**Exercise aim:** The line containing "row order: m" and every line after it, through the last line of the records, are to be transcribed exactly, and nothing else.

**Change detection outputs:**

════════════════

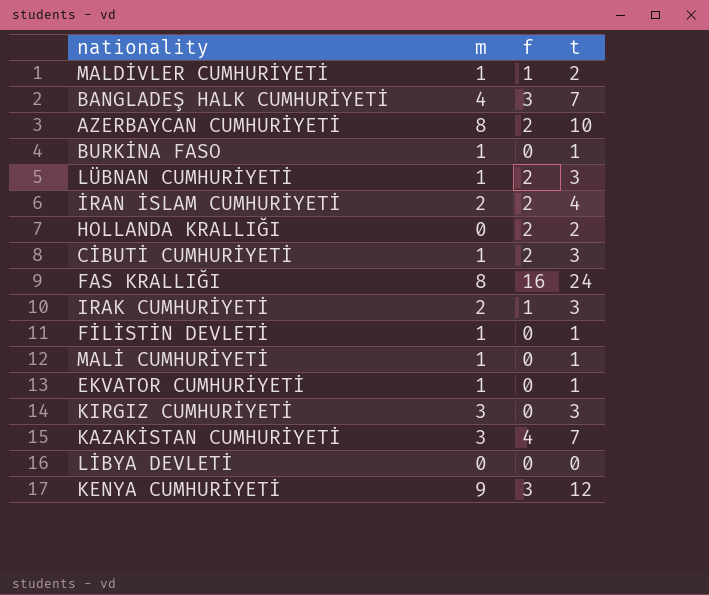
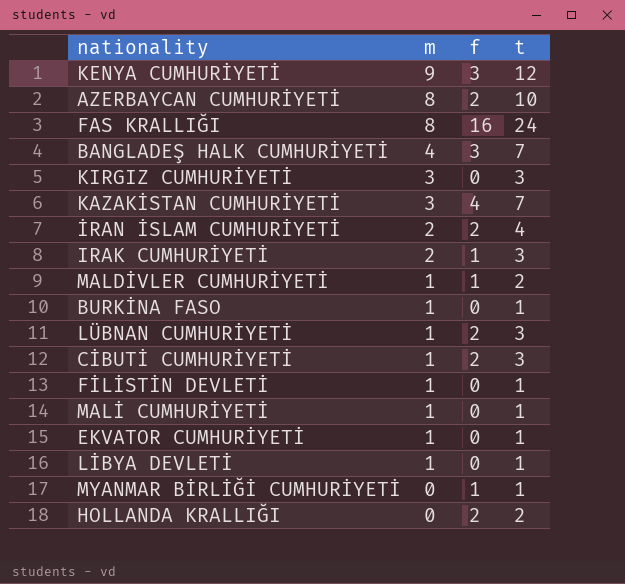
row order: none -> m descending
LİBYA DEVLETİ | m: 0 -> 1
LİBYA DEVLETİ | t: 0 -> 1
row MYANMAR BİRLİĞİ CUMHURİYETİ: none -> 0 | 1 | 1

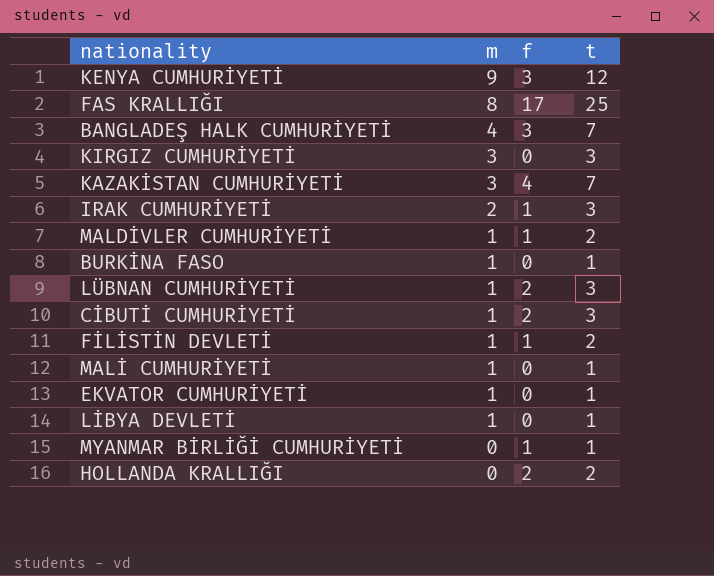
row AZERBAYCAN CUMHURİYETİ: 8 | 2 | 10 -> none
row İRAN İSLAM CUMHURİYETİ: 2 | 2 | 4 -> none
FAS KRALLIĞI | f: 16 -> 17
FAS KRALLIĞI | t: 24 -> 25
FİLİSTİN DEVLETİ | f: 0 -> 1
FİLİSTİN DEVLETİ | t: 1 -> 2

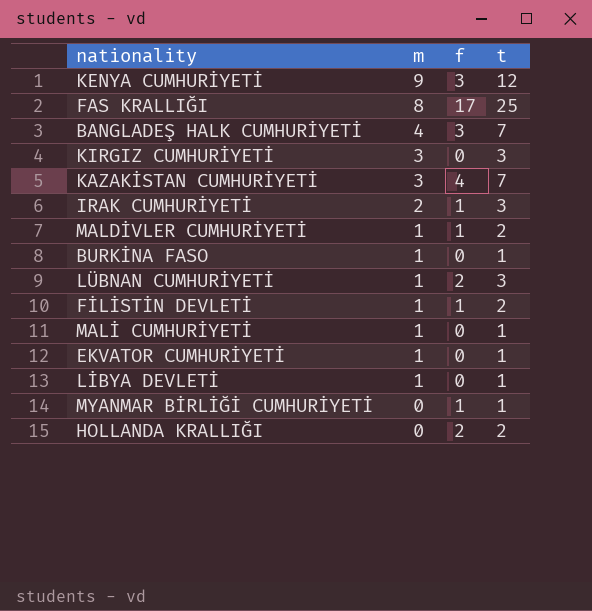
row CİBUTİ CUMHURİYETİ: 1 | 2 | 3 -> none

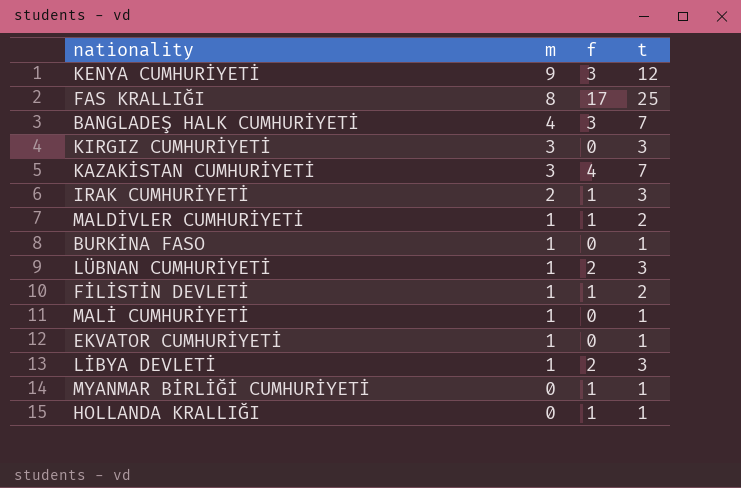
LİBYA DEVLETİ | f: 0 -> 2
LİBYA DEVLETİ | t: 1 -> 3
HOLLANDA KRALLIĞI | f: 2 -> 1
HOLLANDA KRALLIĞI | t: 2 -> 1

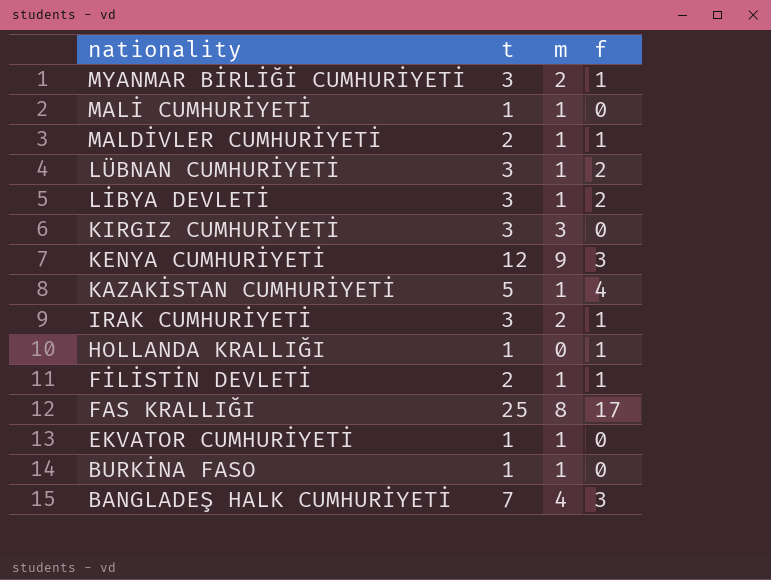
row order: m descending -> nationality descending
column t | position: 4 -> 2
MYANMAR BİRLİĞİ CUMHURİYETİ | t: 1 -> 3
MYANMAR BİRLİĞİ CUMHURİYETİ | m: 0 -> 2
KAZAKİSTAN CUMHURİYETİ | t: 7 -> 5
KAZAKİSTAN CUMHURİYETİ | m: 3 -> 1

════════════════

**Written response:**
row order: m descending -> nationality descending
column t | position: 4 -> 2
MYANMAR BİRLİĞİ CUMHURİYETİ | t: 1 -> 3
MYANMAR BİRLİĞİ CUMHURİYETİ | m: 0 -> 2
KAZAKİSTAN CUMHURİYETİ | t: 7 -> 5
KAZAKİSTAN CUMHURİYETİ | m: 3 -> 1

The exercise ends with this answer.